The Human Rights Watch press release said that “On April 28, 2014, the media reported that the Philippines National Bureau of Investigation had recommended the prosecution of four security guards employed by the Tagum City government for their alleged role in the abduction, torture, and murder of two teenage boys in February 2014. The current Tagum City mayor, Allan Rellon, reportedly told the media that he was “bewildered” by the allegations, saying that, “as a local chief executive, I abhor any form of summary killing.”
This is not the first report documenting the dark side of the Philippines where government officials, have been accused of using private assassination squads of hit-men that go around on motor bikes killing children, priests, missionaries, pastors, church and human rights workers. This column has documented many of these murders. The Sun Star of Davao has bravely documented many of the death squad murders over the years. Investigations by the Philippine Commission on Human Rights have failed to uncover the killers or those behind the murders.
A prominent columnist in The Philippine Daily Inquirer last May 24, 2014 defended the death squads and the actions of Mayor Uy and the Mayor of Davao Rodrigo Duterte saying no one in the Philippines is complaining about them except Human Rights Watch. Citizens would have benefited too, he wrote, if the police in Manila had implemented a plan to organize a death squad to eliminate alleged corrupt judges and prosecutors.
The killings are done to drive away begging street kids, create fear and silence critics and defenders of human rights on the pretext of preserving law and order by killing people said to be suspected criminals. Anyone can denounce their neighbor as a drug pusher and it’s likely that person would be killed. This is how the tiny minority of wealthy Filipino elites use fear, force and murder to intimidate the people, eliminate rivals, cheat at elections and stay in power through family dynasties. Thus, the one percent can rule the nation as they have always done. The hit-men do it for money and the elites do it for political and economic advantage. They act with total impunity.
The Human Rights Watch report gives credence to the many allegations made by Filipino human rights workers for many years including this writer who exposed a Davao death squad and was sued by the former Davao Mayor De Guzman in 1999, although no allegation was made against him personally.
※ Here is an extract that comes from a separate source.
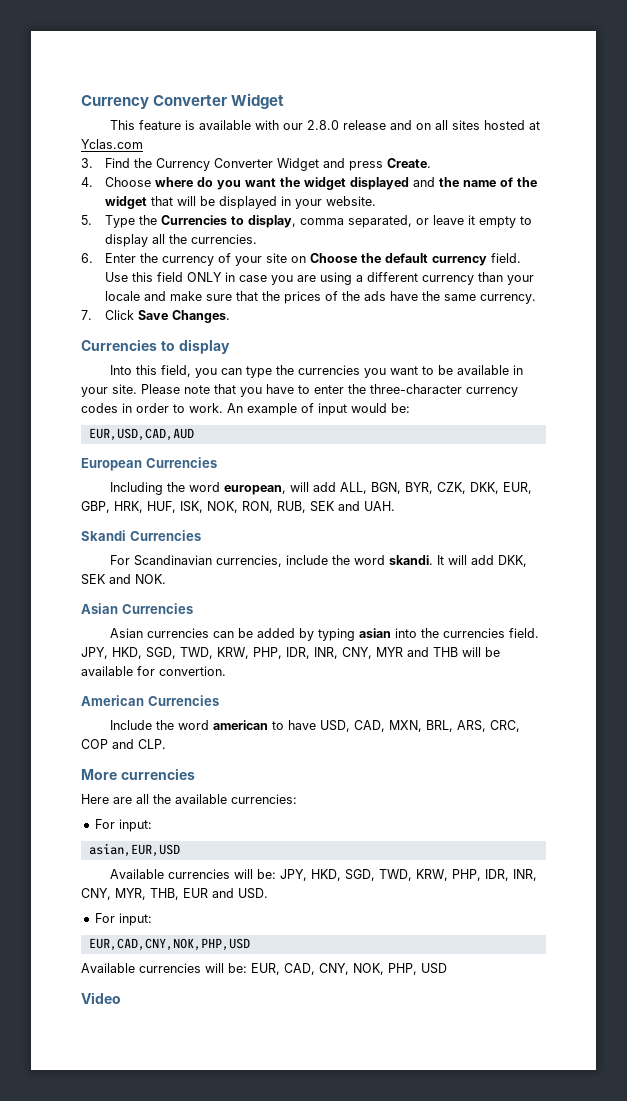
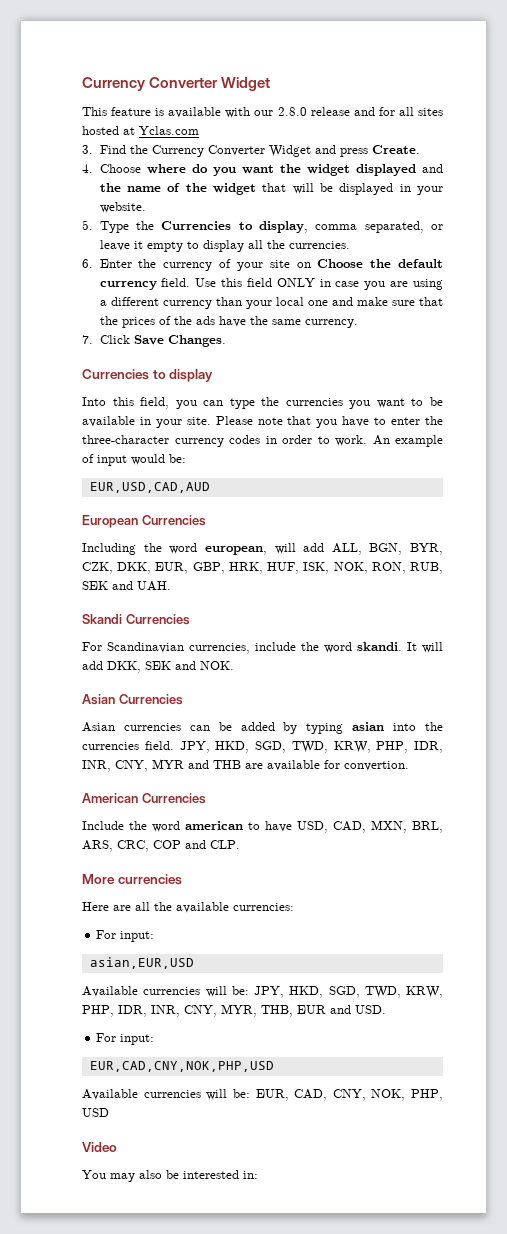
[416,123,432,130] on -> [378,107,395,116] for
[104,291,140,301] locale -> [275,297,328,306] local one
[462,647,500,657] will be -> [245,763,263,769] are
(121, 998) none -> [82,1170,258,1182] // You may also be interested in:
It was a harrowing, dangerous year of legal defense, and a scary visit to Davao where a group of street children formed a protective cordon around me at the airport lest the death squad would kill me. I was trying to save them, but they saved me.
Mayor De Guzman withdrew the allegation on the day when I was to be arraigned in the Davao City Regional Trial Court. The intervention of Archbishop Fernando Robles Capalla of Davao persuaded the Mayor to withdraw the charge. The Archbishop’s brother Romy Capalla, a human rights defender was assassinated with a bullet to the head last March 2014 in Iloilo for his work defending the rights of small farmers to organize independently of land owners and practice Fair Trade. The sugar mill they operated was burned down destroying their livelihood. No one has been caught for the brutal murder.
A survey by the Ateneo De Davao University says 98 percent of those polled support the mayor, government and 77 percent support the police. Perhaps the survey respondents dared not say otherwise. Western embassies have warned their citizens not to visit Mindanao due to the crime rates. The death squads have not deterred lawlessness, only added to it.